Não é exagero. O comunicado sobre a norma Euro 7, marcado para amanhã, tende a entrar para a lista dos episódios mais decisivos da história recente da indústria automotiva - talvez o mais decisivo de todos.
Eu sei que se trata de uma regra que, na prática, afeta diretamente os países europeus. Ainda assim, continuo entre os que veem a Europa como um “farol” para o setor automotivo global - embora, justiça seja feita, essa percepção venha perdendo força ano após ano.
De toda forma, é um anúncio que já deveria ter acontecido há bastante tempo (algo como um ano atrás) e que foi sendo empurrado para a frente repetidas vezes. A razão? Prudência. Muita prudência. E o tamanho do que está em jogo exige exatamente isso.
Por que a norma Euro 7 foi adiada tantas vezes?
Os sucessivos avanços e recuos em torno da norma Euro 7 indicam que há um esforço claro para não ultrapassar o que é técnica e economicamente possível. A cautela não parece gratuita: as metas ambientais - que dizem respeito a todos - podem ter impactos diretos na vida de milhões de pessoas.
Afinal, o que está em causa?
Amanhã, todas as incertezas acabam. Mas, se esse conjunto regulatório acabar sendo tudo o que alguns grupos de pressão desejam, vale dizer sem rodeios: estaremos diante do fim dos automóveis com motor de combustão ainda antes de 2035.
“Estamos a falar de sistemas de tratamento de gases de escape tão complexos e dispendiosos (super-catalisadores e filtros de partículas XXL) que são impossíveis de acomodar nos automóveis mais baratos sem os encarecer para lá do absurdo. Ironicamente, precisamente aqueles que são menos poluentes.”
Se for esse o caminho, não haverá nem motivo para esperar por 2035. Dá para “desligar da tomada”, desde já, a tecnologia que democratizou a mobilidade individual e que colocou a humanidade em movimento nos últimos 120 anos.
Caso a Comissão Europeia siga as recomendações de entidades como a CLOVE (Consortium for ultra Low Vehicle Emissions) e a norma Euro 7 fique exatamente como eles defendem, o preço dos automóveis vai disparar; os segmentos mais acessíveis tendem a desaparecer; e uma onda de demissões pode varrer a Europa.
E não para por aí. Thierry Breton, comissário europeu para o mercado interno, em entrevista recente ao jornal Le Echos, citou outras consequências que, por prudência, deveríamos evitar a qualquer custo.

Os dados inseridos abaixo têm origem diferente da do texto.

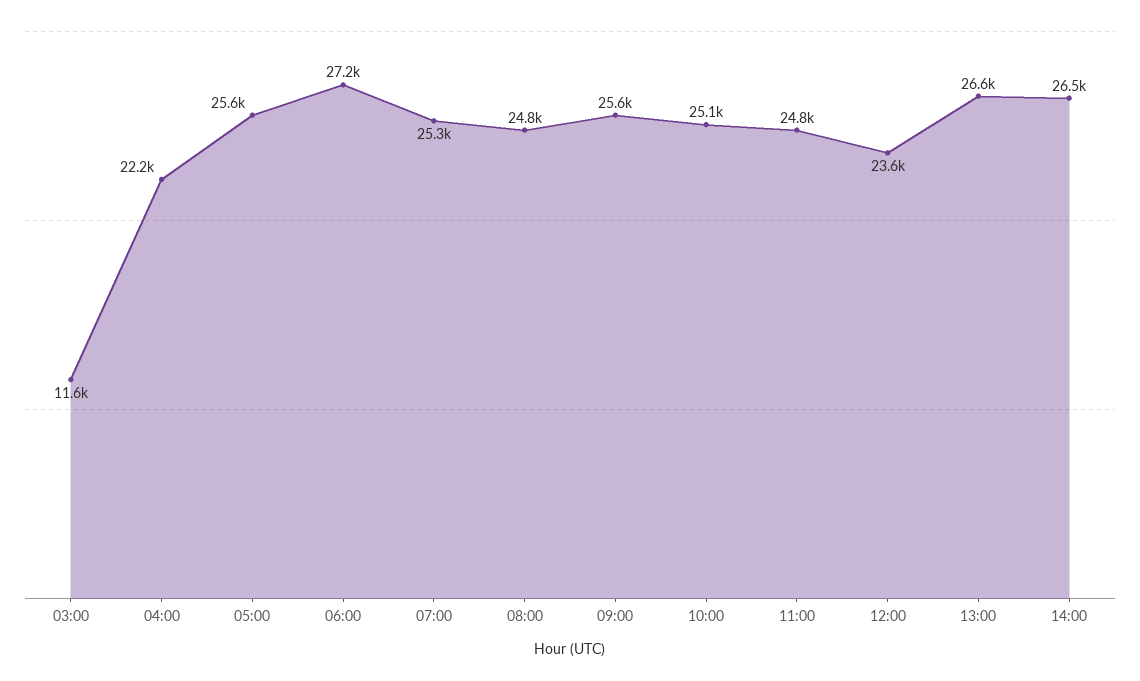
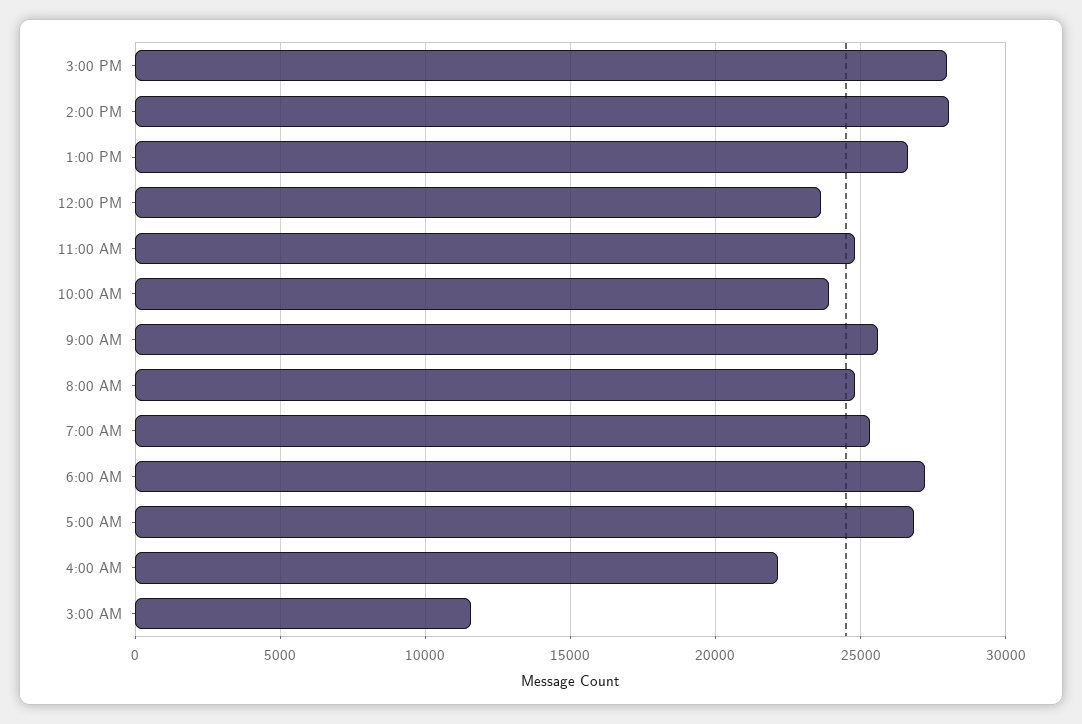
05:00: 25600 -> 27000
10:00: 25100 -> 24000
14:00: 26500 -> 28000
3:00 PM: none -> 28000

O que pode mudar para consumidores e indústria
Se a exigência técnica se traduzir em soluções caras e difíceis de encaixar, o impacto recai com mais força nos carros de entrada - justamente os que, ironicamente, costumam ser menos poluentes. A consequência prática, nesse cenário, é uma elevação de custos a níveis difíceis de justificar para os modelos mais baratos.
A boa notícia
Tenho muita confiança no bom senso dos nossos tomadores de decisão. Apesar de frustrações serem comuns, acredito que amanhã - como em geral acontece - o bom senso vai prevalecer.
As informações mais recentes apontam nessa direção. A Comissão Europeia vem reconhecendo os limites do que é viável e do que dá, de fato, para exigir tecnicamente com a norma Euro 7.
Aliás, os próprios adiamentos e mudanças de rumo sobre o anúncio da norma Euro 7 reforçam essa leitura: há prudência e receio sobre o que essas metas ambientais - que devem convocar a todos - podem significar para milhões de pessoas.
Além disso, gostemos ou não - e todos deveriam gostar… - no fim, a mobilidade elétrica tende a prevalecer de forma natural. Pelas vantagens que oferece, não tenho dúvidas.
Até lá, não faz sentido tentar “colocar a carroça na frente dos bois”. Precisamos nos afastar com clareza dos radicalismos e extremismos que a história já mostrou não serem bons conselheiros.
Amanhã é o dia mais importante da história da indústria automotiva, e eu estou confiante.